According to Jane Baum, Athletic Development Director for Lindenwood University, located in St. Charles, Missouri, “Collegiate Shotgun Sports now falls under the Student Life Sports and Competitive Programs (SLS). This is similar to other university’s club-sports programs.”
The difference at Lindenwood is the SLS teams are fully funded programs. The institution funds training, transportation, lodging, meals and entries for the 21 programs, comparable to football and basketball programs at major college programs.
The division of SLS and and current NCAA programs took place when Lindenwood applied for NCAA Division II status three years ago. Lindenwood’s unique grant and scholarship programs allow the coaching staff to assist the SLS student-athletes with the costs of tuition and room and board.
The Season Begins
At the helm of this shooting powerhouse is Coach Shawn Dulohery, an Olympic shotgun shooter with many titles under his belt.
The shooting season begins about a week before school starts.
“We kick off the season with what we call the Freshman 300,” said Dulohery.
Each shooter will shoot 300 birds over the course of two days in one or more of five shooting disciplines; American Trap, American Skeet, Olympic Trap, International Skeet and five-stand or Sporting Clays.
Basketball legend Bill Bradley once said, ”Becoming number one is easier than remaining number one.”
Coach Dulohery couldn’t agree more.
“Winning is a funny thing, the most important take-home point to winning is if you put forth your best effort and you don’t win, if it’s your personal best, it’s still a victory,” stated Dulohery
Being at the top breeds complacency, and Dulohery’s squad is no different.

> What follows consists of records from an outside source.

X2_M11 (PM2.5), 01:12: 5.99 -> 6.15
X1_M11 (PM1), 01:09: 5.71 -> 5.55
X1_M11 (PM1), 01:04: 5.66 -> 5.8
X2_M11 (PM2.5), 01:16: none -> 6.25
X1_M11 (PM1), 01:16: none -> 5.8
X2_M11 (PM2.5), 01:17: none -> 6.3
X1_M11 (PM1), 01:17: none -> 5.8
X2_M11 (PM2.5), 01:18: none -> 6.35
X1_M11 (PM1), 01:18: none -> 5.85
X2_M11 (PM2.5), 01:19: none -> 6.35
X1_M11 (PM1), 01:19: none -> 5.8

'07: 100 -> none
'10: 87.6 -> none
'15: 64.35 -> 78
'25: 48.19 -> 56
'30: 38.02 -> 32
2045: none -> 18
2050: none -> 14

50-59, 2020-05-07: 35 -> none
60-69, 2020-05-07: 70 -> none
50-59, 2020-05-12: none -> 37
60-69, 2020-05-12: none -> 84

“We were beaten in a few events we should not have lost, and there are some really good schools, like Texas A&M, knocking on our door. The events we are traditionally strong in, we are seeing the other schools coming on strong.”
If Dulohery can point at one brick which sets the tone for winning the national championship, it is International Skeet, which just happens to be the event Dulohery represented the U.S. in the 2004 Olympic Games in Athens, Greece.

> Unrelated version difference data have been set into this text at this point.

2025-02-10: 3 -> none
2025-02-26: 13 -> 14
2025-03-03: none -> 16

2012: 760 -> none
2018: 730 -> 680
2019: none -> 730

“International Skeet is difficult to coach if you don’t have a good grasp of what is happening or how to correct a problem,” said Dulohery, who is one of very few coaches with the background and experience at the university level who possess this experience.
One major contributing factor of why the team is so successful is the ability to draw from Dulohery’s shooting experience.
“I’d like to think the shooters draw from my experience as a shooter. I am fortunate to be surrounded by others who are as passionate about the sport as myself, folks like Craig Hancock, father of back-to-back Olympic gold medalist Vincent Hancock, and a team of others. They might not be at the same skill-set as Craig, but they bring plenty of experience in competition both here in the U.S. and internationally.”
This team helps Dulohery concentrate on the task at hand—concentrating on areas which are lacking, like getting the word out about the school and their achievements.
So why haven’t you ever heard of Lindenwood?
“It doesn’t help when you have situations that give shooting in general a black eye like Aurora or Sandy Hook,” said Dulohery.
In light of the tragedies, Dulohery maintains the administration at Lindenwood is top notch. The board of directors, the president—everyone sees the importance of having a successful program. But, he admits more could be done.
“Would I like to see more, a pep rally celebrating the achievements of my athletes? You better believe I would,” stated Dulohery.
It is not happenstance that America’s top collegiate shooters flock to Lindenwood. With success comes recognition. The incoming students know who the best team in the nation is and who’s going to take care of them.
“I’ve only done a couple recruiting trips this year,” said Dulohery. “It’s kind of like Nebraska football during their reign of national championships. If you win a championship, the phone will be ringing off the hook. I have 100 kids, and I am responsible for every one of them. It’s difficult to make every kid feel special and even more so with shooting because egos are much more fragile with a co-ed sport.”
How Does A Shooter Get Started?
Dulohery recommends any program which gets kids started shooting at the youngest age possible, 4-H, FFA, Scholastic Clay Target Program or the AIM program, the youth program of the American Trap Association.
“Shooting is an expensive sport. Get as many rounds as possible downrange at an early stage. Some kids can’t afford to shoot more and I get that. I am looking for a shooter who possesses the three “Ds” dedication desire and devotion,” shared Dulohery.
The Lindenwood Lions will go for an unprecedented 11 consecutive championship next spring in San Antonio. Go Lions!